Frankenstein’s monster wasn’t green until Karoly Grosz painted him on publicity material. Universal may rattle a sabre at anyone who tries to make money off a design that hems too too close to theirs. Hammer’s resurrected version of Frankenstein had different scars and shades, but there’s no question that most images of Frankenstein since James Whale’s 1931 movie look back to Universal’s flat-topped giant in some way, as if he were the progenitor in Herman Munster’s family tree. The tolerance for derivative versions isn’t meant to paint Universal as saintly or generous, but it does illustrate how beneficial it can be to let the public run wild with your creations.
The 1990s brought a new level of screeching countercultural feedback, resisting Disney’s family-focused return to dominance. Culture-jammers, Ron English, and Adbusters types were laser-focused on reclaiming Mickey as a kind of surrogate mascot for consumerism and corporate malevolence. Their efforts did nothing to topple the Magic Kingdom, suggesting that even cultural capital has its own forms of soft and hard power. (Think of the band Sparks recording a satirical song about Mickey Mouse on their 1982 album Angst in My Pants, then recording an official, licensed song about Minnie Mouse for Disney a year later.)
Culture-jamming has become a lost art, but only because it grew even bigger — and more sincere. Now, when people share their images of Minions, Shrek, or SpongeBob (curiously, three cartoon characters who all have had attractions at Universal Studios theme parks), it isn’t a criticism of those properties or the corporate structures they belong to but merely a form of self-expression. Nickelodeon even sold its own toy line of fan-canonized SpongeBobs. While Disney is busy suing Etsy pages, you can show someone just how deep your love is with a Minions wedding ring.
Intellectual property has never been stranger than it is today. Disney, having exhausted fairy tales, now acts as a growing portfolio of active pop culture trademarks: Buying up properties like the Marvel Cinematic Universe and the Muppets just gives the company more territory to jealously safeguard. Don’t expect Darth Vader to visit your birthday without a follow-up from Disney’s legal team.

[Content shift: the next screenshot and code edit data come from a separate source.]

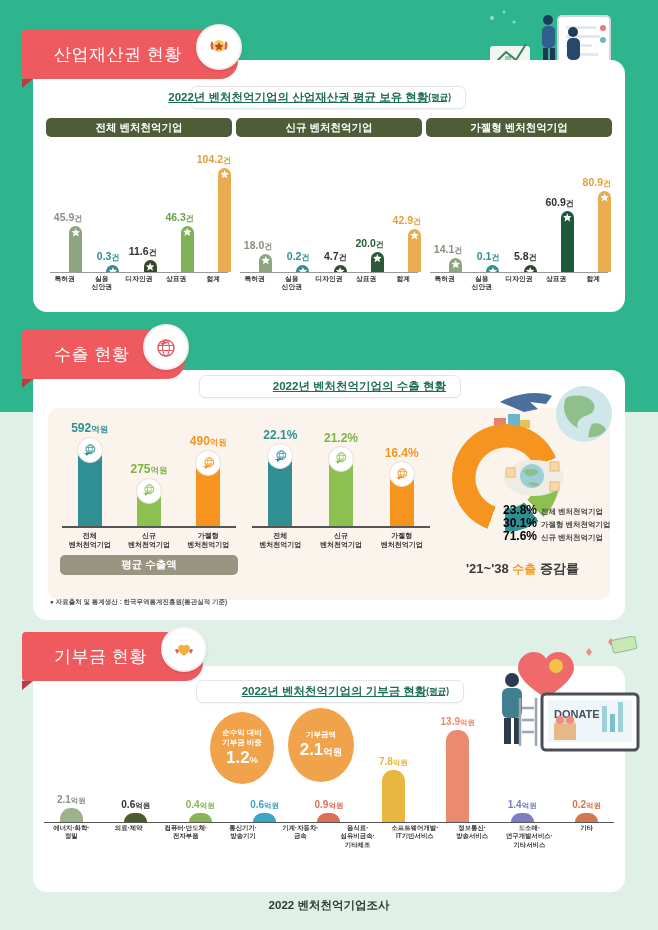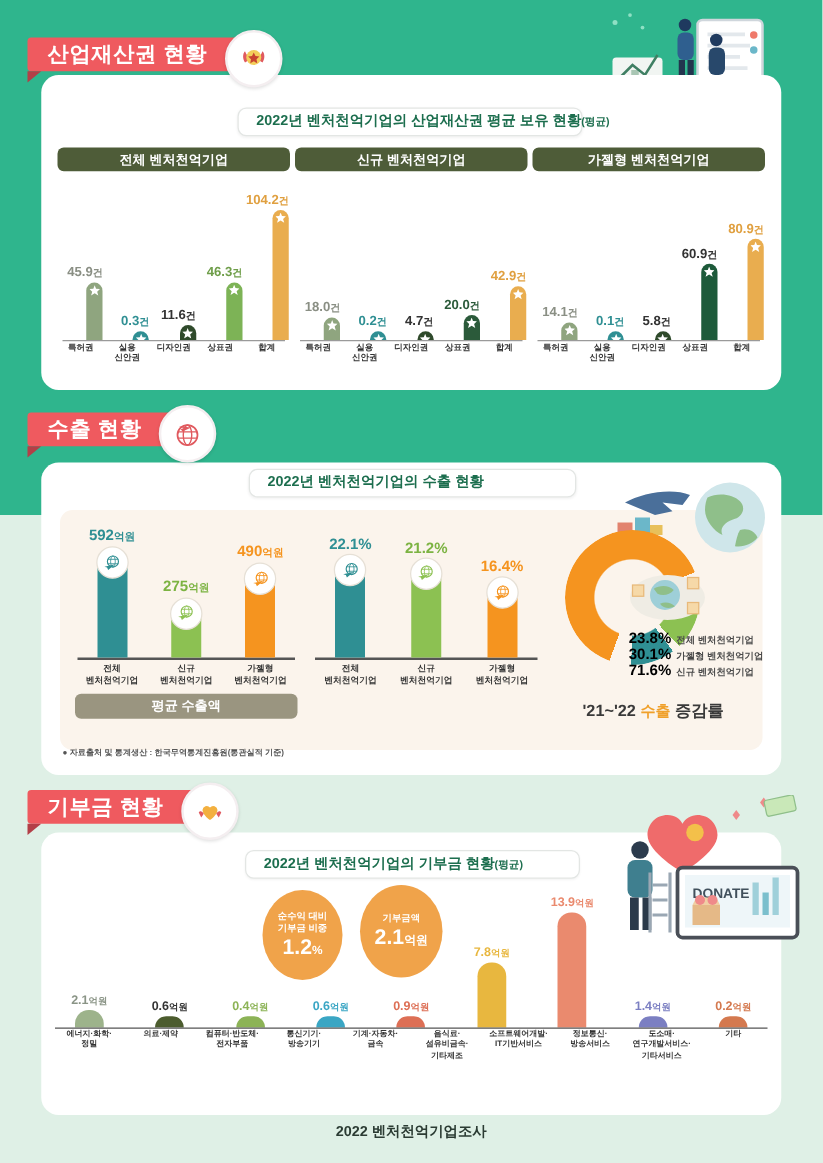--- a/index.html
+++ b/index.html
@@ -23,11 +23,11 @@
   
   .ribbon-wrap { position:absolute; z-index: 6; }
   .ribbon {
-    position: relative; height: 27px; background:#ef5a5f;
+    position: relative; height: 49px; background:#ef5a5f;
     border-radius: 4px 18px 18px 4px;
     display:flex; align-items:center;
-    padding-left: 16px; padding-right: 56px;
-    color:#fff; font-weight:bold; font-size: 17px; letter-spacing:.5px;
+    padding-left: 32px; padding-right: 56px;
+    color:#fff; font-weight:normal; font-size: 17px; letter-spacing:.5px;
     white-space: nowrap;
   }
   .ribbon::after {

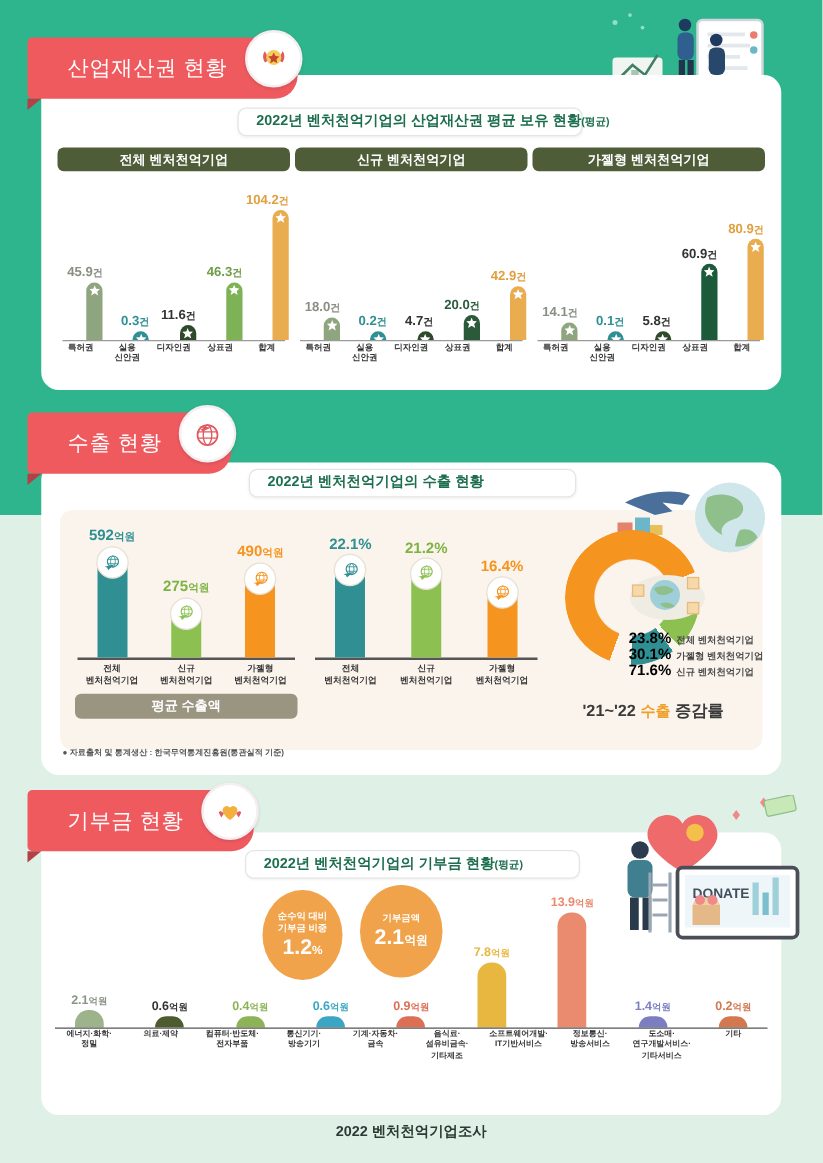--- a/index.html
+++ b/index.html
@@ -51,9 +51,10 @@
     position:absolute; background:#fff; border:1px solid #e3e6e4;
     border-radius: 7px; height: 23px; line-height: 21px;
     color:#1c6e4e; font-weight:bold; font-size: 11.5px;
-    display:flex; align-items:center; justify-content:flex-start;
+    display:flex; align-items:center; justify-content:flex-end;
     padding: 0 14px; white-space: nowrap;
     box-shadow: 0 1px 2px rgba(0,0,0,.05);
+    text-decoration: underline;
   }
   .title-pill .sub { font-size: 8.5px; font-weight:bold; }
   #t-ip  { left: 190px; top: 86px;  width: 276px; }

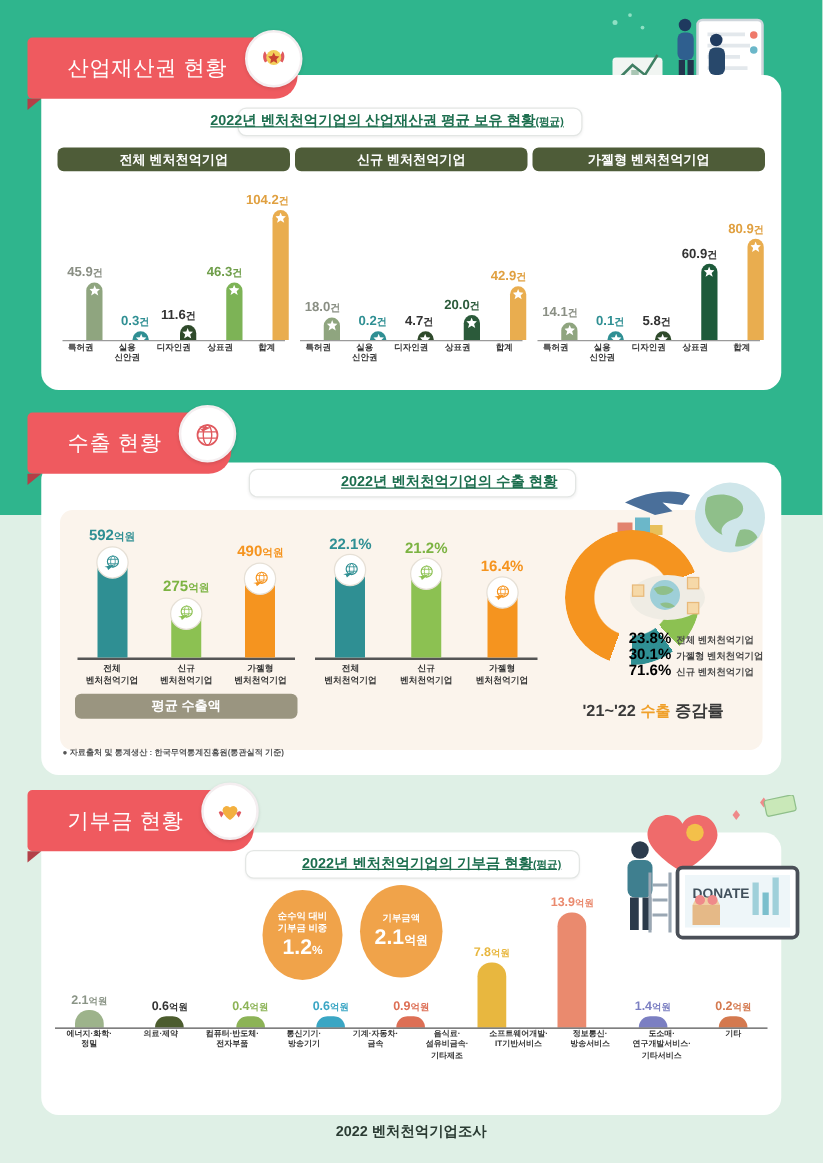--- a/index.html
+++ b/index.html
@@ -523,7 +523,7 @@
 </div>
 
 <div id="growth">
-  <span>'21~'22 </span><span class="hl">수출</span><span> 증감률</span>
+  <span>'21~'38 </span><span class="hl">수출</span><span> 증감률</span>
 </div>
 
 <div id="foot-note">● 자료출처 및 통계생산 : 한국무역통계진흥원(통관실적 기준)</div>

The ownership of superheroes, Disney’s fastest growing frontier, has always been a contested issue, with Disney already on the defensive. The reclusive Steve Ditko did not want to be involved with his characters’ Hollywood goings-on, but his estate is now keenly interested in contesting the ownership of Spider-Man and Dr. Strange. Eclipsing them all is the three-circled silhouette of Mickey Mouse himself, soon up for another round of trademark extension, this time with culture-warrior conservatives eager to deny it.
And as this is all happening, the Minions continue to spread across murals, memes, and the internet at large, still smelling like the tube they were squeezed from. They’ll continue to belong to Universal Studios for many years. But in their case that seems functionally irrelevant. How would it look any different if the Minions were public domain? There is nowhere that the Minions are not.
Between tentpole entertainment and algorithmic feedback loops, the mere popularity of the Minions has taken on a perverse life of its own. Just as Frankenstein gives Universal Studios permanent real estate on a chunk of the public consciousness, the unchecked spread of the Minions has vastly increased awareness of Illumination’s work, paving the way for Despicable Me and its spinoffs to steadily continue their advance in a world where the entire internet seems willing to handle Universal’s marketing efforts for free. It suggests that the money, clout, and nostalgia forged from ubiquity can outweigh — or at least significantly amplify — the dollars reeled in from toy sales alone. Maybe Universal has created a monster it cannot control, or maybe it just doesn’t want to. Either way, it’s mastered the process of profiting from that monster’s ever-expanding adventures.